Comment mettre en branle un objet inerte et recréer ainsi cette faculté naturelle des êtres vivants à se mouvoir ? Cette interrogation a mobilisé de nombreuses générations de chercheurs et d’ingénieurs, de Héron d’Alexandrie et son éolipyle au Ier siècle jusqu’au Belge Étienne Lenoir, père du moteur à explosion en 1860 en passant par Denis Papin, qui a inventé la machine à vapeur à la fin du XVIIIe. Aujourd’hui, l’équipe de « bio-ingénieurs » de Rashid Bashir, à l’université de l’Illinois à Champaign-Urbana (États-Unis), poursuit cette tradition, mais cette fois-ci sans essence ni vapeur. Ils ont donné naissance à une « machine biologique », baptisée « robiot » : ce marcheur, long de quelques millimètres, est propulsé par des cellules cardiaques vivantes et remuantes.

Ce « robiot » tire son énergie d’un feuillet de cellules musculaires cardiaques, les cardiomyocytes, capables de se contracter spontanément (observez l’étonnant mouvement de ces cellules dans une boîte de Petri ici). Comment mobiliser cette source d’énergie autonome, qui engendre un mouvement contractile, pour déplacer une machine ? Les chercheurs américains ont placé les cellules musculaires cardiaques sur une couche de polymère flexible, posée sur une base plus rigide. En faisant varier l’épaisseur de la couche de polymère, il est possible de modifier sa courbure pour que l’un des côtés (sa « jambe ») s’approche de la surface sur laquelle le robiot est posé.

Tout est une histoire de frottements

À chaque « battement » des cellules cardiaques, la machine se déforme, percute la surface et se déplace vers la droite.

Les cellules cardiaques battent à une fréquence régulière, ici 1,5 Hz (soit 90 fois par minute). À chaque contraction, elles déforment l’ensemble de la « machine » ; pour que celle-ci se déplace, il faut que la force qu’elle engendre dépasse toutes celles qu’elle subit, y compris les forces de frottement avec le liquide dans lequel elle évolue et avec la surface sur laquelle elle est posée.
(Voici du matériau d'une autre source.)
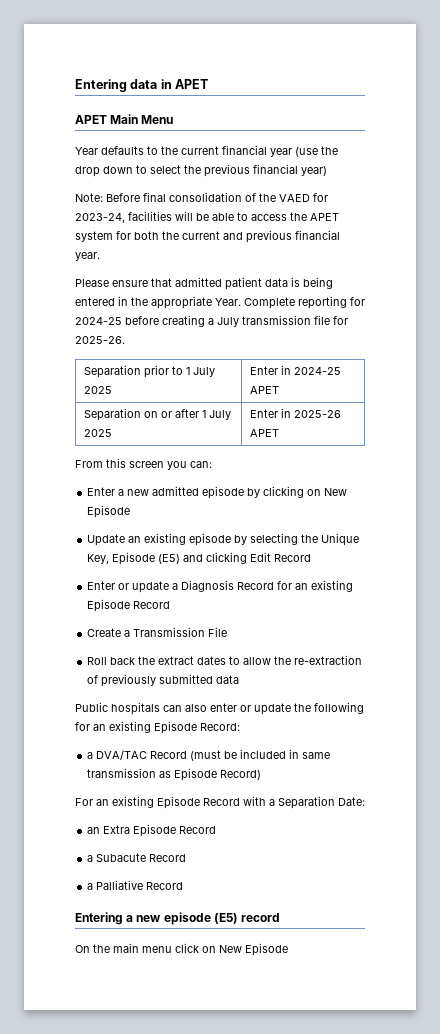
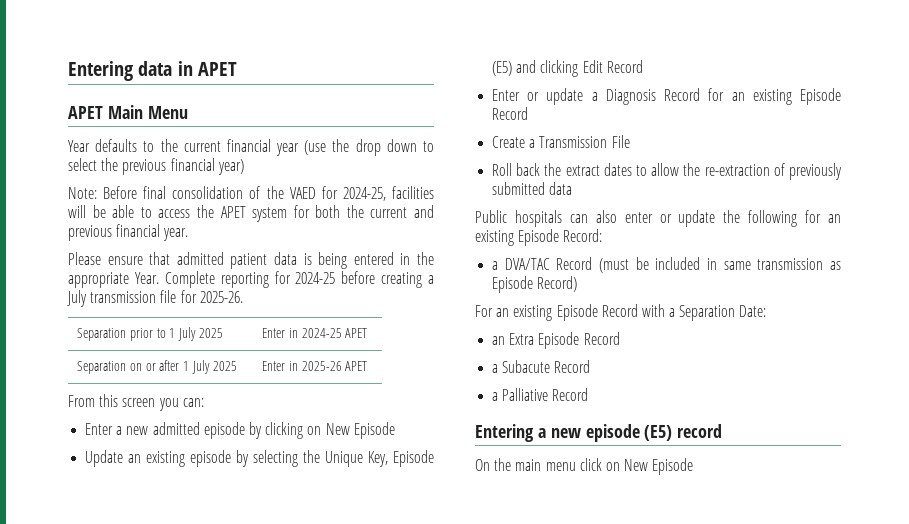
- Note: Before final consolidation of the VAED for 2023-24, facilities will be able to access the APET system for both the current and previous financial year.
+ Note: Before final consolidation of the VAED for 2024-25, facilities will be able to access the APET system for both the current and previous financial year.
Décomposons le mouvement du « robiot ». Initialement en l’air, la jambe « actionneuse » se plie et entre en contact avec la surface, induisant une force de frottement dirigée vers l’avant, mais contrariée par la base immobile. Alors que la machine continue à se courber, la seconde jambe, la base rigide, décolle de la surface : les frottements deviennent alors plus importants à l’arrière et entraînent la machine vers l’avant. Les cellules se relâchent enfin : la base revient se poser sur la surface, environ 340 micromètres plus loin. Le robiot se déplace ainsi à une vitesse moyenne de 236 µm/s, soit tout de même 85 centimètres en une heure.

Les chercheurs pensent déjà à de nombreuses améliorations à apporter à leur « machine biologique ». Certaines molécules ayant la capacité de moduler la fréquence de contraction des cellules cardiaques, ils imaginent déjà des pédales d’accélération et de frein « chimiques ». L’optogénétique, qui permet de contrôler l’expression de certains gènes par la lumière, peut ainsi « éteindre » les battements des cellules : la clé de contact du robiot serait alors un rayon laser. Les auteurs envisagent enfin d’intégrer « des réseaux neuronaux pour réguler la contraction musculaire via des jonctions neuromusculaires« . Le robiot pourrait alors détecter la présence d’une toxine, se déplacer jusqu’à elle et relarguer un produit pour la neutraliser. Nous avons besoin urgemment d’un nouvel Asimov pour rédiger les Trois Lois de la Robiotique !

Source : V. Chan et al., Development of Miniaturized Walking Biological Machines, Scientific Reports, 15 novembre 2012.